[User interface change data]
============

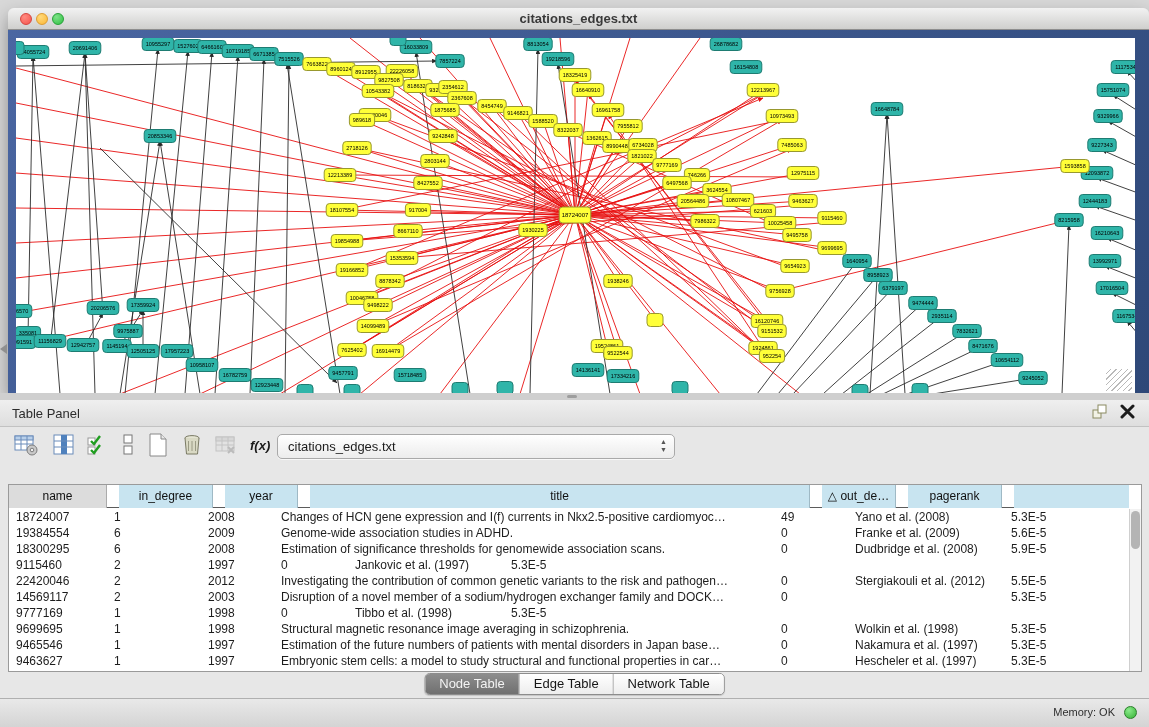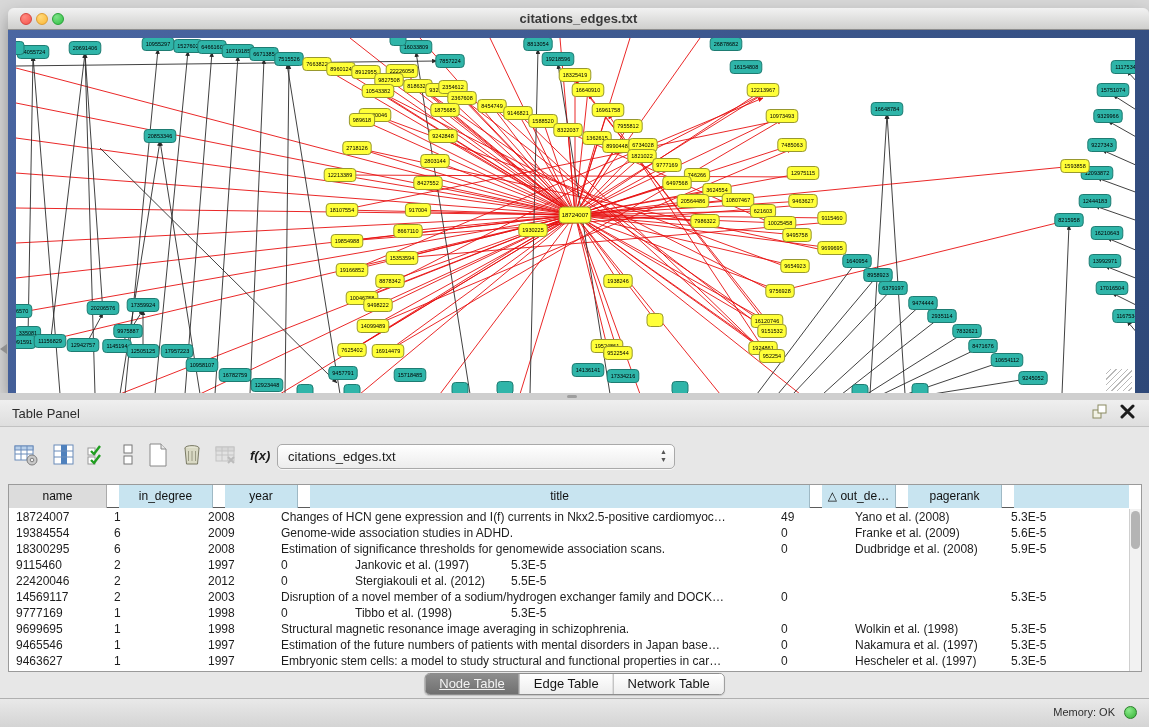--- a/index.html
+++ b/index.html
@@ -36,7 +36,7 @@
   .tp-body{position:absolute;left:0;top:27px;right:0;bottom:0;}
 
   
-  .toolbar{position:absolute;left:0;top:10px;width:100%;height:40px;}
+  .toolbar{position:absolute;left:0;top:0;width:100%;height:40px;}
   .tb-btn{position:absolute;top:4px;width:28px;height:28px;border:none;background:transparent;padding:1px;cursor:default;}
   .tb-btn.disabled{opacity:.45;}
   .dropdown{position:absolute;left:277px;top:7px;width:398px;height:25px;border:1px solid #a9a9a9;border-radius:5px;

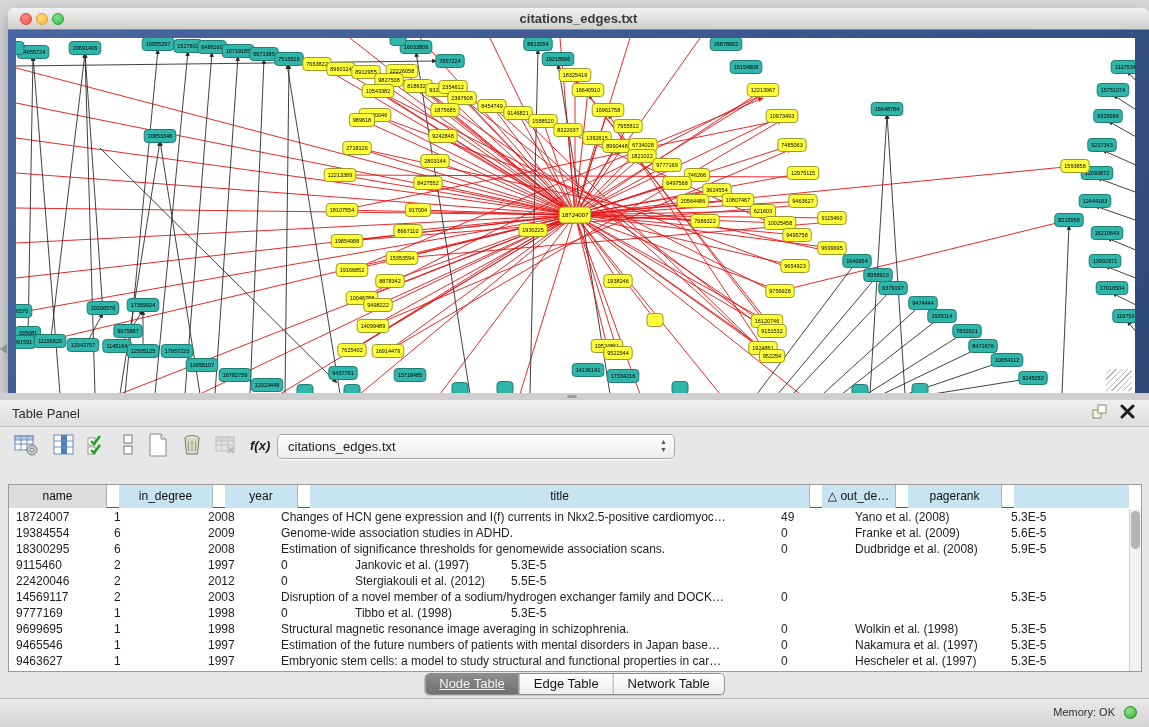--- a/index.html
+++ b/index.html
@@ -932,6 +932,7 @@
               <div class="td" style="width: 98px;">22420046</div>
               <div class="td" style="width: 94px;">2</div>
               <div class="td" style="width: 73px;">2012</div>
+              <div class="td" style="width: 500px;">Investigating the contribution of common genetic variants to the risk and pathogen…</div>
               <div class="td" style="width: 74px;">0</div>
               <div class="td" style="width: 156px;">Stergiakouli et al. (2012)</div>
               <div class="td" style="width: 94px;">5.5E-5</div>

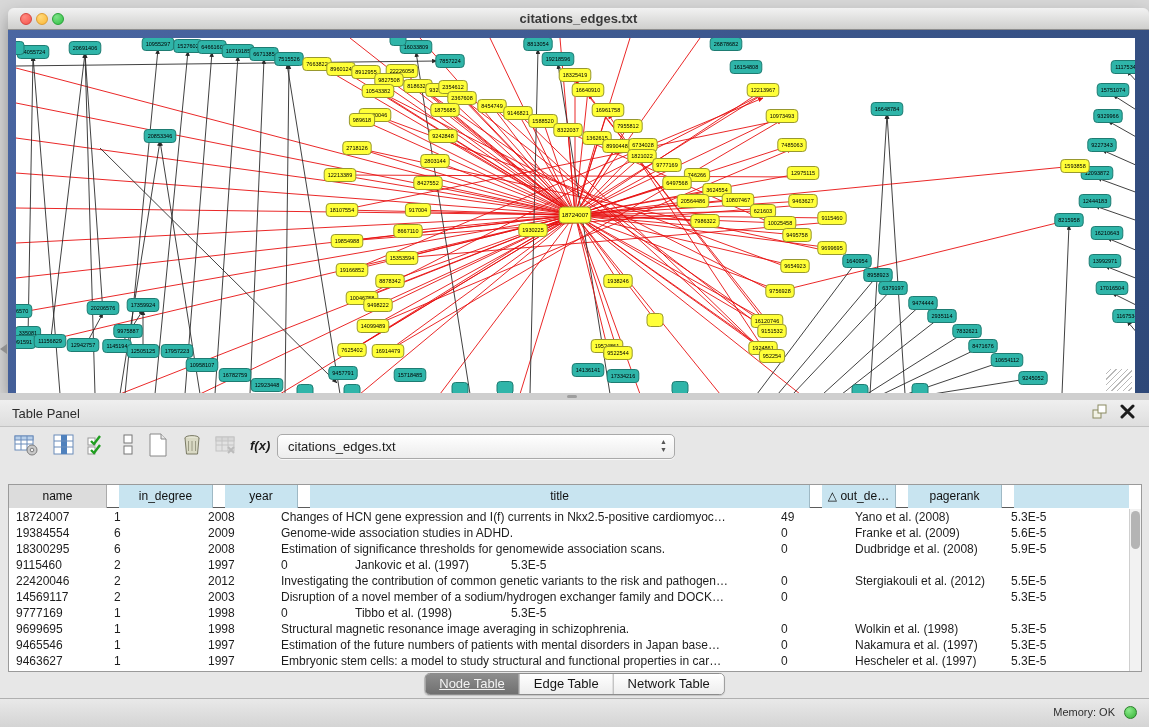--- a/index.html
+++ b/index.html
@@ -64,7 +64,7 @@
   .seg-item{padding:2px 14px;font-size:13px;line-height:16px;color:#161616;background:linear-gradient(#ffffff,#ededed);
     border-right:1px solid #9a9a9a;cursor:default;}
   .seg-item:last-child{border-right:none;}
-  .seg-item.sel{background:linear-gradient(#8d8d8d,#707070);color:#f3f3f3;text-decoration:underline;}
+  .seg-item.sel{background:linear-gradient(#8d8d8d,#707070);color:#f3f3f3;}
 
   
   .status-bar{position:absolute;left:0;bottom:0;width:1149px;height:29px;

============

**WHAT IS NEEDED**
Return the lines of the records that include the string "cursor".

**ANSWER TO THE PROBLEM**
   .tb-btn{position:absolute;top:4px;width:28px;height:28px;border:none;background:transparent;padding:1px;cursor:default;}
     border-right:1px solid #9a9a9a;cursor:default;}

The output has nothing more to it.